= DATA EXTRACT =
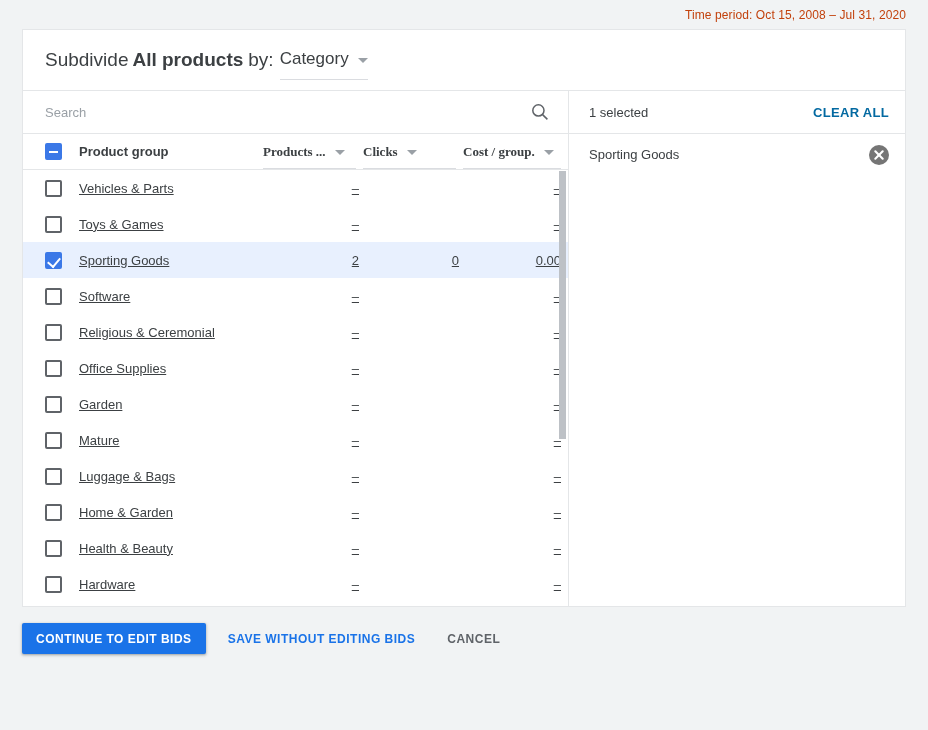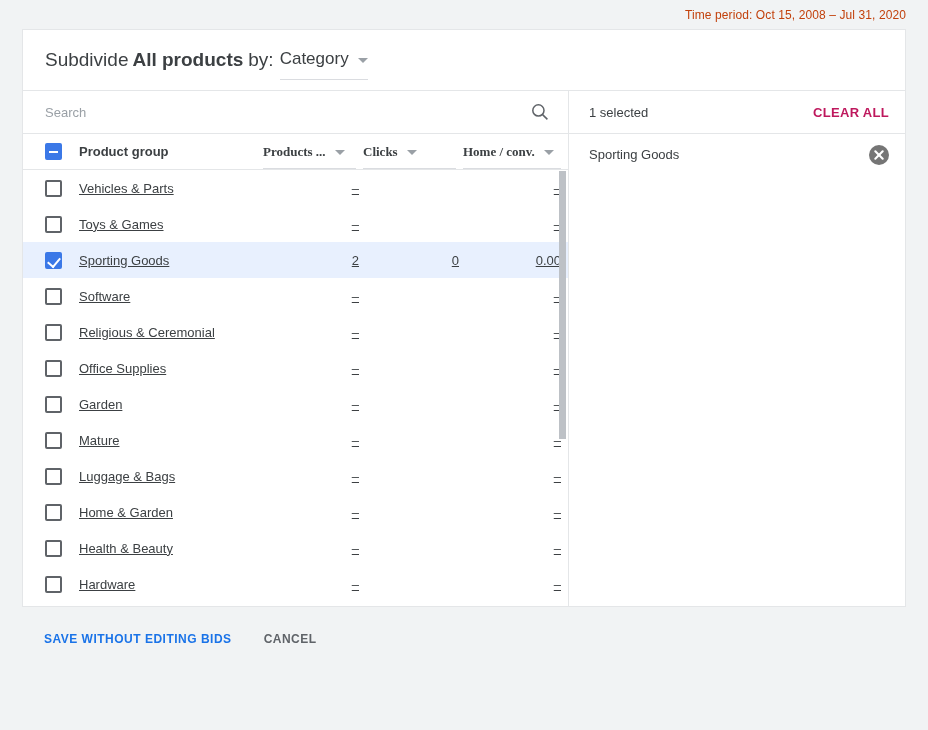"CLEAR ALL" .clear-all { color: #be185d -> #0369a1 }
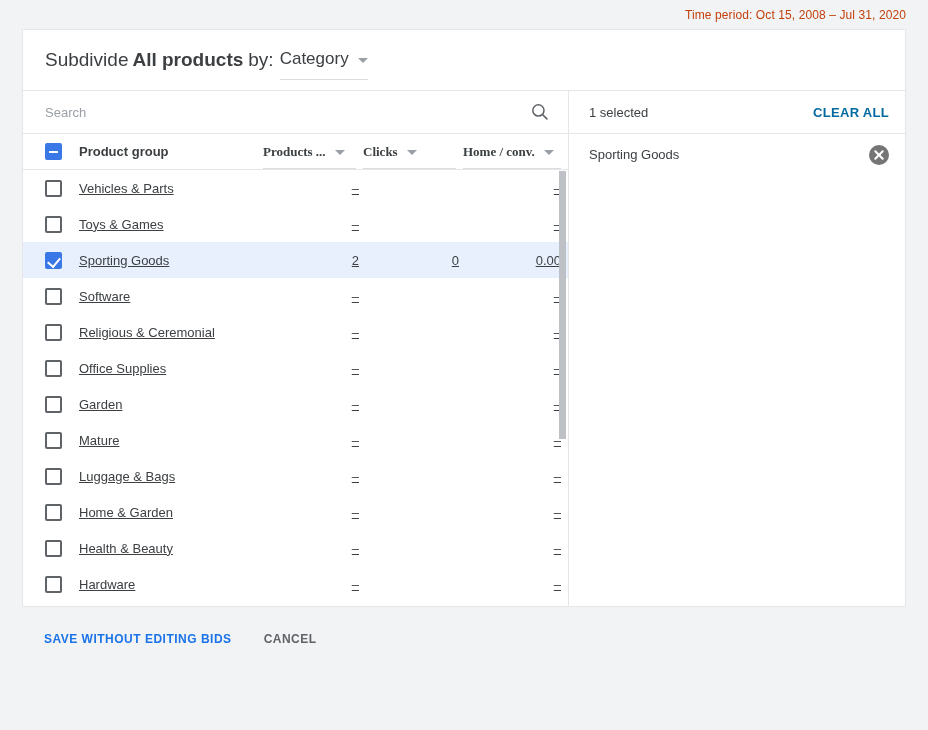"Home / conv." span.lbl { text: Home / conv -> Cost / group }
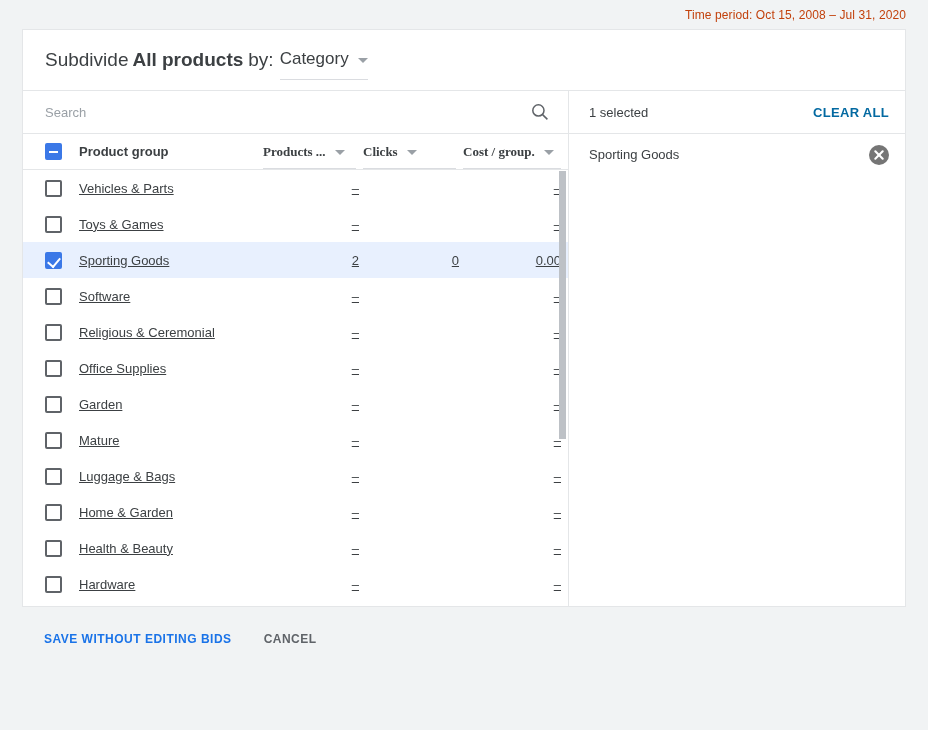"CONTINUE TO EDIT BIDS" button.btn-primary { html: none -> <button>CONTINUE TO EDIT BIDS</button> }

---

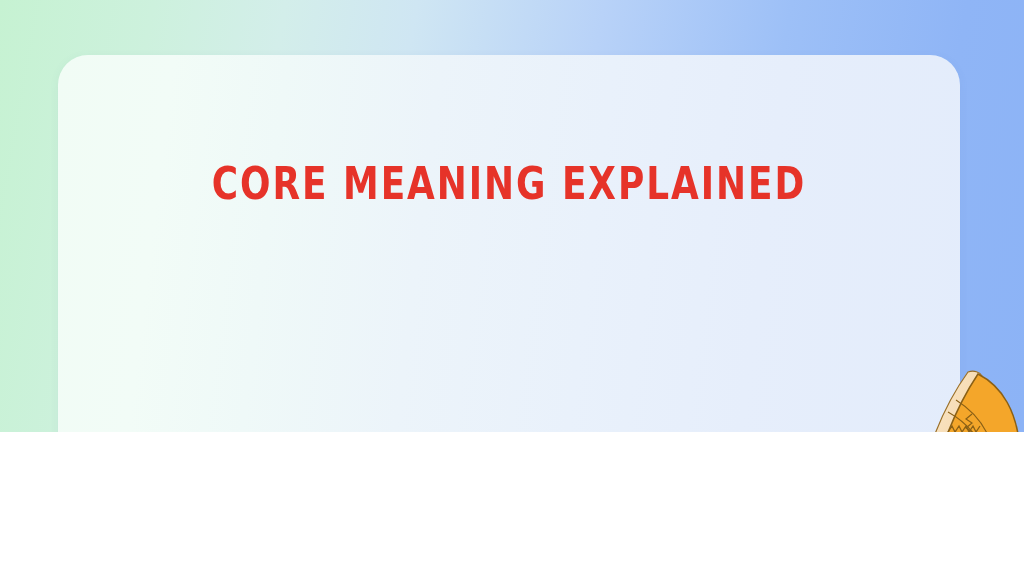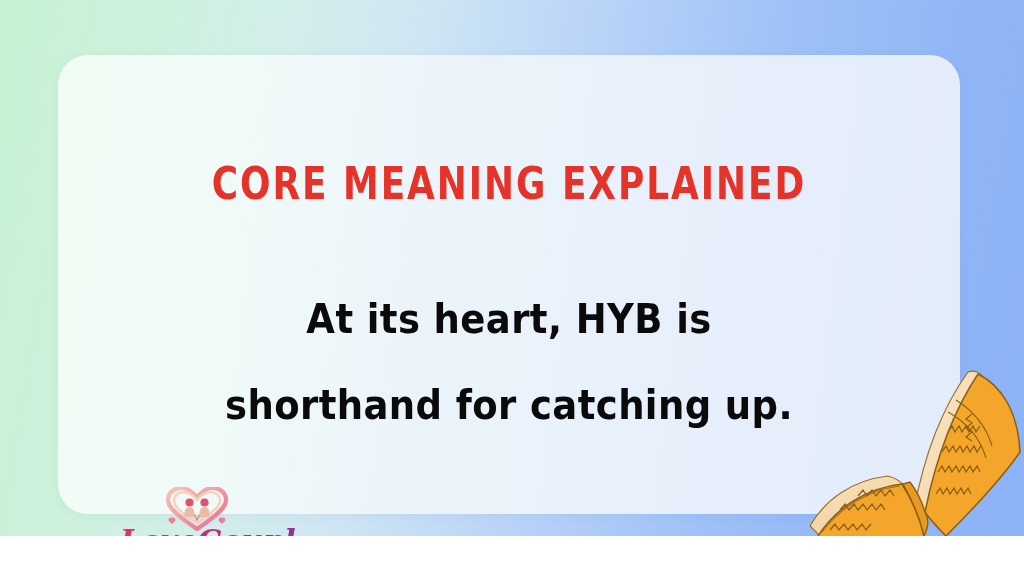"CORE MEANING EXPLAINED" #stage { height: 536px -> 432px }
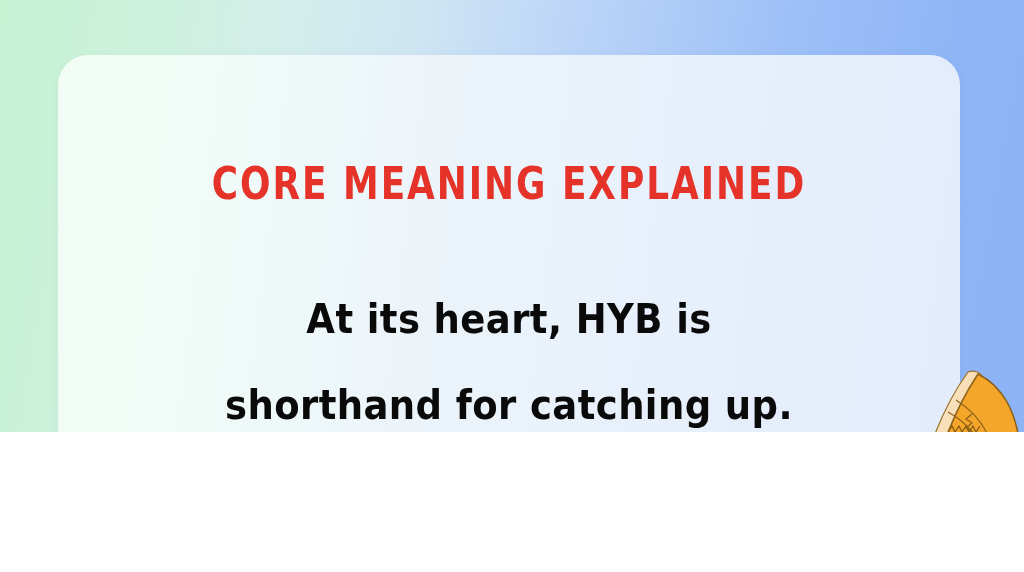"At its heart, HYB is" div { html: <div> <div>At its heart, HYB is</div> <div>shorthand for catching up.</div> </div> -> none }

= YOUR OBJECTIVE =
Give back exactly the lines of the listing above from the one that contains "text: Home /" up to and including the one that contains "html: none ->", but not the pictures, and no other lines.

= OUTPUT OF THE EXERCISE =
"Home / conv." span.lbl { text: Home / conv -> Cost / group }
"CONTINUE TO EDIT BIDS" button.btn-primary { html: none -> <button>CONTINUE TO EDIT BIDS</button> }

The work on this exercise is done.